Di dalam Dia, badai murka Allah berhenti, dan cahaya kasih karunia bersinar selamanya.

8. Kesimpulan Teologis

Dari Kejadian 9:12, kita belajar:

  1. Allah adalah Pribadi yang berinisiatif mengikat perjanjian.
    Segala janji dimulai dari firman-Nya.

  2. Tanda perjanjian (pelangi) adalah simbol kasih karunia yang abadi.
    Setiap warna di langit adalah kesaksian kesetiaan-Nya.

  3. Perjanjian ini mencakup seluruh ciptaan.
    Allah menopang dunia dengan kasih dan pemeliharaan-Nya.
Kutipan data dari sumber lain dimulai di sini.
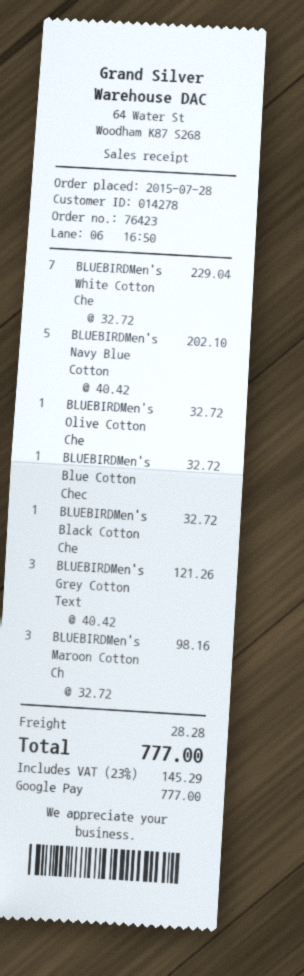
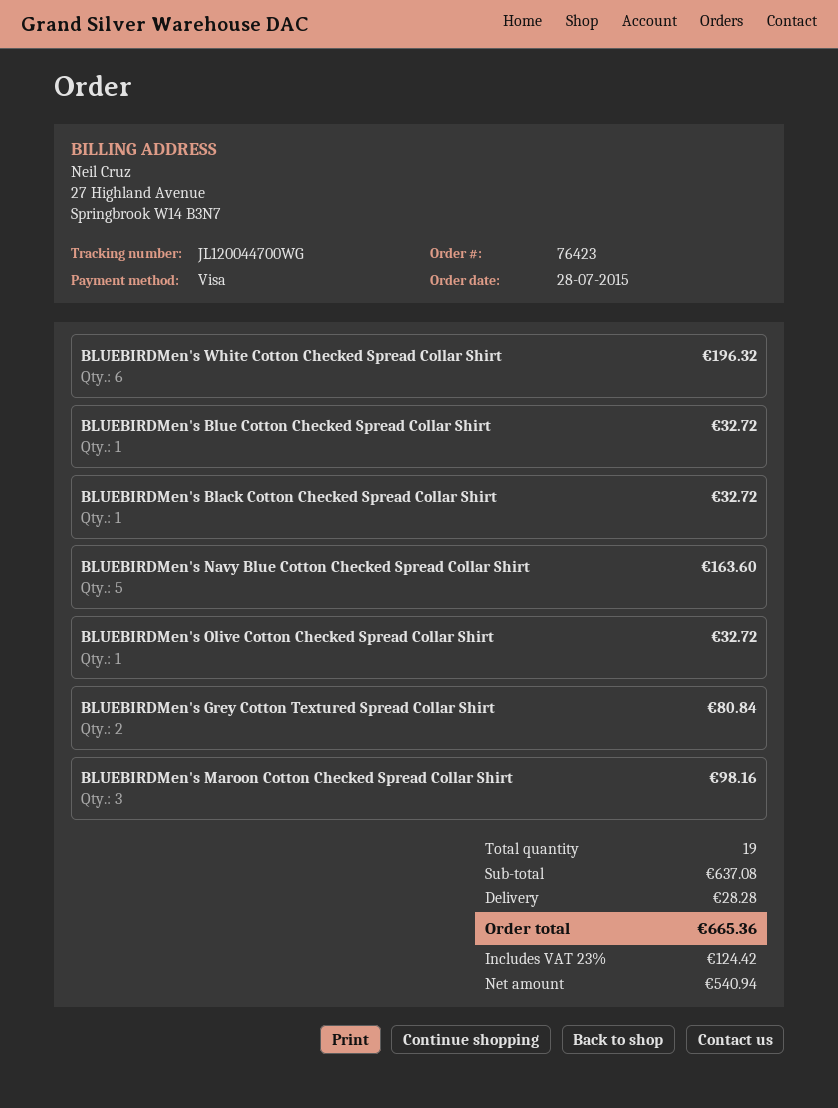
payment method: Google Pay -> Visa
BLUEBIRDMen's White Cotton Che: 7 for 229.04 -> 6 for 196.32
BLUEBIRDMen's Navy Blue Cotton: 5 for 202.10 -> 5 for 163.60
BLUEBIRDMen's Grey Cotton Text: 3 for 121.26 -> 2 for 80.84
tax: 23% = 145.29 -> 23% = 124.42
total: 777.00 -> 665.36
  4. Pelangi menunjuk kepada Kristus.
    Di salib, Allah menaruh “busur murka-Nya” dan menampakkan kasih yang sempurna.

  5. Hidup orang percaya adalah respons terhadap kasih perjanjian itu.
    Kita dipanggil untuk hidup dengan iman, syukur, dan kesetiaan di hadapan Allah yang setia.

9. Penutup: Pelangi Sebagai Janji di Setiap Badai

Setiap kali pelangi muncul di langit setelah hujan, ia berbicara dengan suara lembut dari surga:

“Aku tetap setia.”

Dalam dunia yang terus dilanda dosa, konflik, dan kehancuran moral, pelangi tetap menjadi simbol kasih setia Allah yang tidak berubah.

Dan bagi orang percaya, pelangi itu menemukan makna terdalamnya di kayu salib Kristus —
di mana murka dan kasih bertemu, dan kasih setia Allah bersinar selamanya.